Almost with dignity, they surrendered to the "capture": The reddish shimmering, massive Iranian travertine seemed to float over the grass, caused by the metals growing from it; The steel rods, like raindrops in a row, moved in the wind, touched each other, made sounds, irregular and yet with a very calming regularity in the long run, which quickly changed for the viewer and listener from an artificially created to a natural component of the nature surrounding us Developed a world of sound and images.
These bulky-looking and yet graceful objects, these untrue and yet existing objects, these unnatural and yet accompanying sounds seemed to me as if it were only about the contrast, as if the badly chosen place, the tribute, the art to the, was once again proving itself commercial reality has to pay tribute, actually a little contrary to its origin, as far as it is still recognized in our contemporary world, let alone can assert itself.
In front of me I saw a large white marble hall, a representative hall in a large office building, the asphalt in public space, thought Bernhard Lehmann's work in this environment, stately, generous, not complementing the space, dominating it, giving it a meaning in the first place , the continuation of natural forms, the noble perfection of the stone that has now become art, the perfection of the everyday movements of the blades of grass out in nature that we no longer pay attention to.
I felt the admiration when people stood up to the sculptures in these halls, whispering or in silence, recognized in their faces the associations they had with "Gate of Winds", "Blue Grass Music" or "Weite und Wersten", was silent on me her speechlessness in her thoughts, which I often encountered when people standing in front of natural wonders cannot grasp them.
All these thoughts led me back to the place where I saw Lehmann's work for the first time, in Hamburg, in a gallery, in the garden, framed by bushes and trees, on a lawn, the heavy, even massive stone, the earth, from which the steel, from which the stalks grow, into which the raindrops fall, the soft melody when the wind instrumentalizes things, the all-devouring colors, in which everything still exists, is given space to every life.
Don't Lehmann's works serve to complete what has lasted so long and from which they themselves have grown? Aren't they the exaggeration, because nature is not enough, the prototypes exhibited in large halls of what we want to imagine as the culmination of creation? Do they not serve the satisfaction of our aesthetic perception, simply standing there without a word and being beautiful?
Rather, I believe that they show us a part of our own development history, that it has its origin and a very strict order that arises from playing with the mystical number four (four cardinal points, four archangels, etc.) and with eight, twelve and sixteen is continued, first developing into a harmonious disorder, grasping the space, playing with the elements, also playing with the wind, the (rain) water, the sun and the sand (earth), despite the hardness of the material organic, to find their way back later, to be part of what they are from, back to earth, to time, to the origin, to the strict order mentioned at the beginning.

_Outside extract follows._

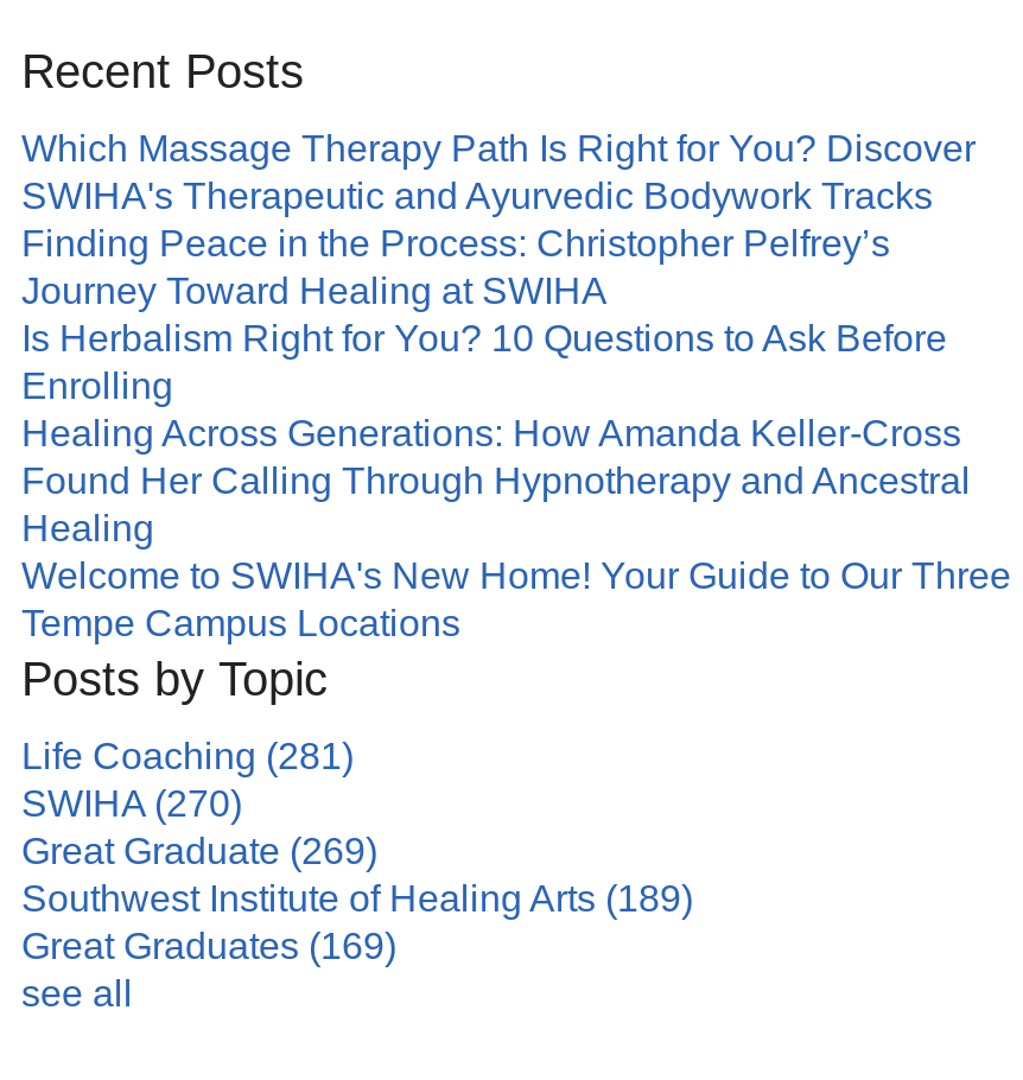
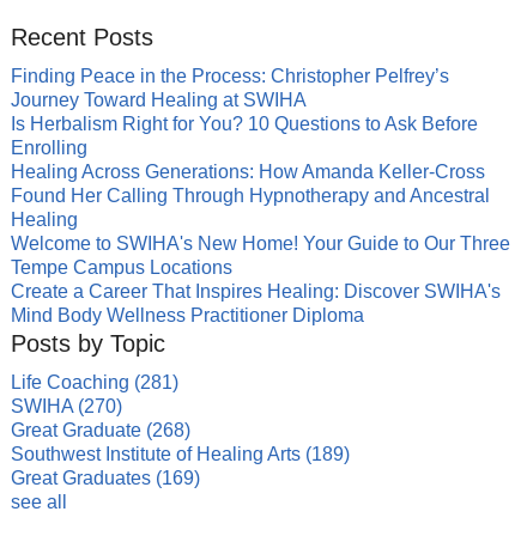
[21,127,976,215] Which Massage Therapy Path Is Right for You? Discover | SWIHA's Therapeutic and Ayurvedic Bodywork Tracks -> none
moved [21,222,1011,642] -> [11,65,510,277]: Finding Peace in the Process: Christopher Pelfrey’s | Journey Toward Healing at SWIHA | Is Herbalism Right for You? 10 Questions to Ask Before | ... | Welcome to SWIHA's New Home! Your Guide to Our Three | Tempe Campus Locations
none -> [11,281,501,325] Create a Career That Inspires Healing: Discover SWIHA's | Mind Body Wellness Practitioner Diploma
[21,830,377,870] Great Graduate (269) -> [11,419,190,440] Great Graduate (268)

They reflect our sociology a little, we wander with them to past places, live what we have experienced anew, recognize unity in contradictions, in the compulsion of precisely this unity also to be able to move freely, learn something about the space in which we want it we wish, evolving from the permanent, simply aimlessly instead of being born into it. Hamburg, in 1994, François Maher Presley
Space from the spirit of music
Some subjective comments on the work of Bernhard G. Lehmann
Some of Bernhard G. Lehmann's objects form a structure that is reminiscent of sheet music, but they do not correspond to the order of an obbligate, blank sheet music. The number of parallel wires changes from a few - about two or three - and increases to an amount that is impossible to grasp at first glance, they form into arcs, into rhythmically structured lines, they swing, only held firmly at one end, in the free space and end in ends of the same or different lengths. They arouse the idea of being able to produce, sound or hum tones, they resemble a music evoked by the room. Similar structures can be found in some of the artist's drawings from 2001; they are typically titled “Musical Hike”.
The fact that Hans Werner Henze, who visited the artist in his Rendsburg studio, was taken with this art seems almost taken for granted, if not accidental. Before the composer asked him to work for his garden, the painter and sculptor had taken the first step towards the encounter. After reading Henze's memoirs "Travel songs with Bohemian fifths" and after listening to a collection of Henze's music that was published on his 70th birthday, he gave him a piece of work entitled "Let's talk about music". The reaction to this came with Henze's wish to get a larger work for his garden near Rome. The creation of this work documents a small bibliophile treasure; it describes the development of the idea, its concept and its realization in words that also describe the closeness to the music. There is talk of associations with a ballet, of "three movements" with which the three elements, which exist independently of one another but are composed as a unit, are described. Visually, this division is communicated as calm and static, but also as movement and dynamics, as a technical-artificial form next to and in the life of the nature formed by the garden. The thin, dark branches of the tree standing next to it respond to the freest possible precision of the shining steel strings, their black drawing corresponds to the light lines of the wires attached to the arch, and the sky above the gray garden wall is reflected in the metal surfaces with which the wires are attached being held.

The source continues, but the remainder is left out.